### SUPPLIED MATERIAL
-=-=-

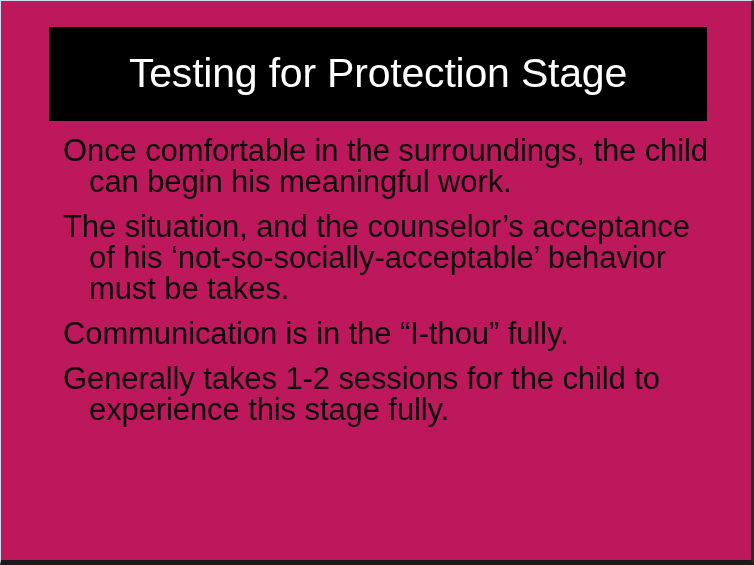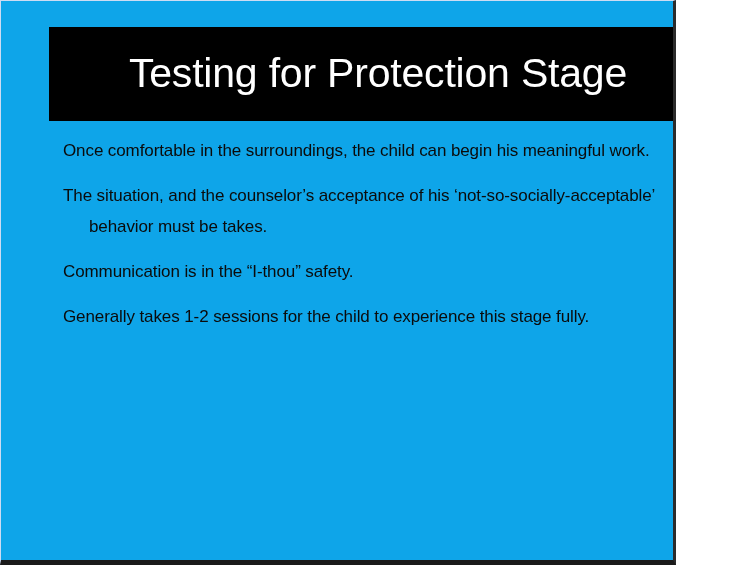--- a/index.html
+++ b/index.html
@@ -11,23 +11,23 @@
     width: 754px;
     height: 565px;
     overflow: hidden;
     font-family: "Liberation Sans", sans-serif;
   }
 
   
   #slide {
     position: relative;
     box-sizing: border-box;
-    width: 676px;
+    width: 754px;
     height: 565px;
-    background: #0ea5e9;
+    background: #be185d;
     border-right: 3px solid #2b2b2b;
     border-bottom: 5px solid #1a1a1a;
     border-top: 1px solid #cddcf3;
     border-left: 1px solid #cddcf3;
     overflow: hidden;
   }
 
   
   #title-bar {
     position: absolute;
@@ -53,21 +53,21 @@
   
   #body-block {
     position: absolute;
     left: 62px;
     top: 134px;
     width: 634px;
   }
   .bullet {
     color: #0b0b0b;
     font-family: "Liberation Sans", sans-serif;
-    font-size: 17px;
+    font-size: 31px;
     font-weight: 400;
     line-height: 31px;
     letter-spacing: -0.1px;
     padding-left: 26px;
     text-indent: -26px;
     margin: 0 0 14px 0;
   }
   .bullet:last-child { margin-bottom: 8px; }
 
   .b1 { width: 632px; }
@@ -81,17 +81,17 @@
 
 <div id="slide">
 
   <div id="title-bar">
     <div id="title-text">Testing for Protection Stage</div>
   </div>
 
   <div id="body-block">
     <p class="bullet b1">Once comfortable in the surroundings, the child can begin his meaningful work.</p>
     <p class="bullet b2">The situation, and the counselor’s acceptance of his ‘not-so-socially-acceptable’ behavior must be takes.</p>
-    <p class="bullet b4">Communication is in the “I-thou” safety.</p>
+    <p class="bullet b4">Communication is in the “I-thou” fully.</p>
     <p class="bullet b5">Generally takes 1-2 sessions for the child to experience this stage fully.</p>
   </div>
 
 </div>
 
 </body></html>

-=-=-

### TASK INSTRUCTIONS
Without including the pictures, reproduce all entries exactly.

### RESULT
--- a/index.html
+++ b/index.html
@@ -11,23 +11,23 @@
     width: 754px;
     height: 565px;
     overflow: hidden;
     font-family: "Liberation Sans", sans-serif;
   }
 
   
   #slide {
     position: relative;
     box-sizing: border-box;
-    width: 676px;
+    width: 754px;
     height: 565px;
-    background: #0ea5e9;
+    background: #be185d;
     border-right: 3px solid #2b2b2b;
     border-bottom: 5px solid #1a1a1a;
     border-top: 1px solid #cddcf3;
     border-left: 1px solid #cddcf3;
     overflow: hidden;
   }
 
   
   #title-bar {
     position: absolute;
@@ -53,21 +53,21 @@
   
   #body-block {
     position: absolute;
     left: 62px;
     top: 134px;
     width: 634px;
   }
   .bullet {
     color: #0b0b0b;
     font-family: "Liberation Sans", sans-serif;
-    font-size: 17px;
+    font-size: 31px;
     font-weight: 400;
     line-height: 31px;
     letter-spacing: -0.1px;
     padding-left: 26px;
     text-indent: -26px;
     margin: 0 0 14px 0;
   }
   .bullet:last-child { margin-bottom: 8px; }
 
   .b1 { width: 632px; }
@@ -81,17 +81,17 @@
 
 <div id="slide">
 
   <div id="title-bar">
     <div id="title-text">Testing for Protection Stage</div>
   </div>
 
   <div id="body-block">
     <p class="bullet b1">Once comfortable in the surroundings, the child can begin his meaningful work.</p>
     <p class="bullet b2">The situation, and the counselor’s acceptance of his ‘not-so-socially-acceptable’ behavior must be takes.</p>
-    <p class="bullet b4">Communication is in the “I-thou” safety.</p>
+    <p class="bullet b4">Communication is in the “I-thou” fully.</p>
     <p class="bullet b5">Generally takes 1-2 sessions for the child to experience this stage fully.</p>
   </div>
 
 </div>
 
 </body></html>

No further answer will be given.